The Constant Princess
by Philippa Gregory
39O pages
A Touchstone Book
published by Simon & Schuster, 2005
ISBN: 0-7432-7249-8 (pbk)

Phillippa Gregory is marvelous in bringing Henry VIII's six wives to life, and The Constant Princess shows Catalina of Spain's fierce determination to become Queen of England. In this unusual account she is madly in love with Arthur, and promises to lie about their attempts for her to become pregnant, to lie that he was impotent, and to marry Henry when Arthur knows that he, Arthur, is dying. Henry cannot match Arthur's manliness. Catalina, later called Katherine, becomes as much a warrior queen as was her mother in Spain. Henry would not have been able to conquer the Scots as Kathrine did at the head of her English army. At the time Henry was too young and inexperienced. Catalina grew up in war camps.

Midnight's Children
by Salman Rushdie
First published in London in early April 1981.
533 pages.
ISBN: O-8129-7653-3
Random House Trade Paperbacks.

Rushdie writes a fascinating introduction to the 25th anniversary edition. Saleem Sinai was born at the midnight moment of Indian independence. The nation and the boy would be twins, and the whole of modern Indian history happened as it did because of him.

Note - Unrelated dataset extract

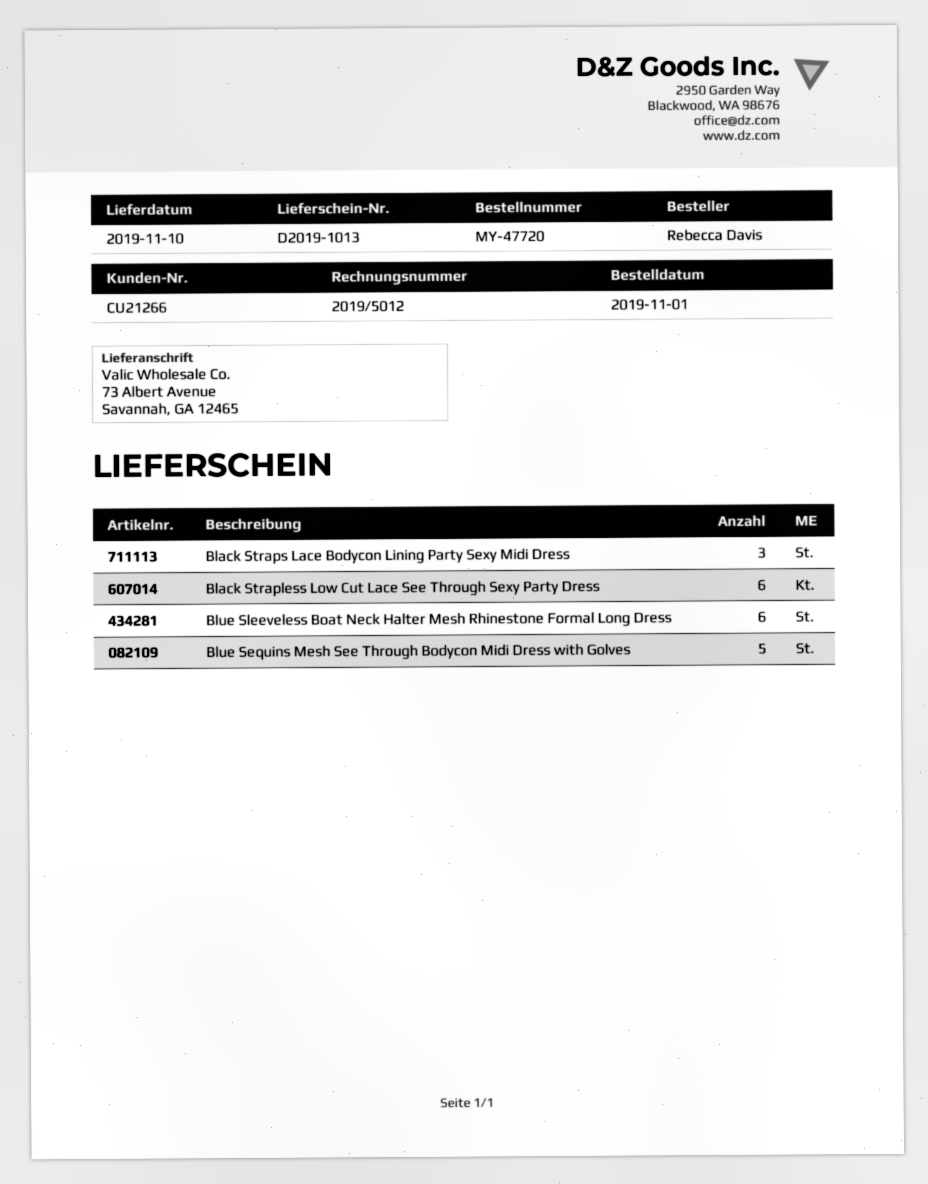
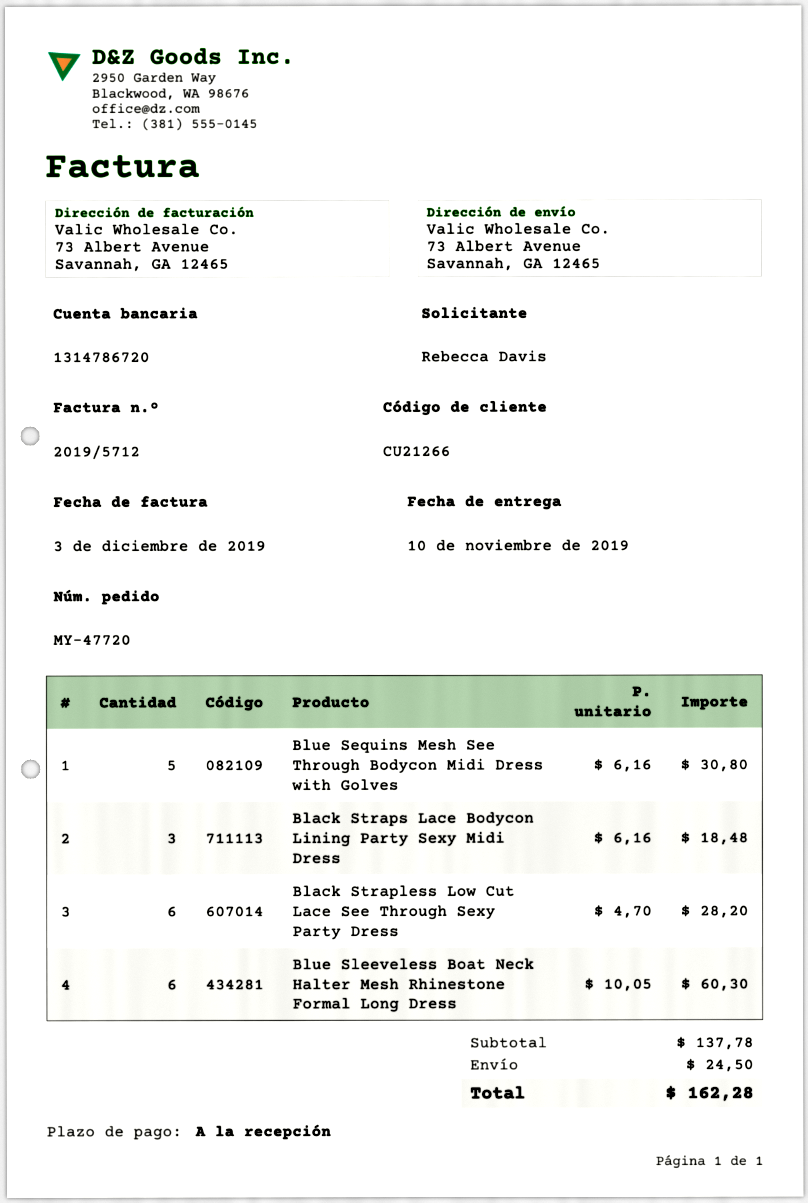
invoice number: 2019/5012 -> 2019/5712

"When the sadistic geography teacher, Emil Zagallo, giving the boys a lesson in 'human geography,' compares Saleem's nose to the Deccan Peninsula, the cruelty of his joke is also, obviously, mine."

The number of amazing characters and wacky happenings certainly foretell Satanic Verses. It is far too long and too complicated a story to summarize for you here. It is better to quote: "a glittering novelist - one with startling imaginative and intellectual resources...." - The New Yorker. "A marvelous epic...Rushdie's prose snaps into playback and flash-forward...stopping on images, vistas, and characters of unforgettable presence. Their range is as rich as India herself." - Newsweek. "..,a writer of courage, impressive strength, and sheer stylistic brilliance." - The Washington Post Book World. "Pure story - an ebullient, wildly clowning, satirical, descriptively witty charge of energy." - Chicago Sun-Times.

I agree.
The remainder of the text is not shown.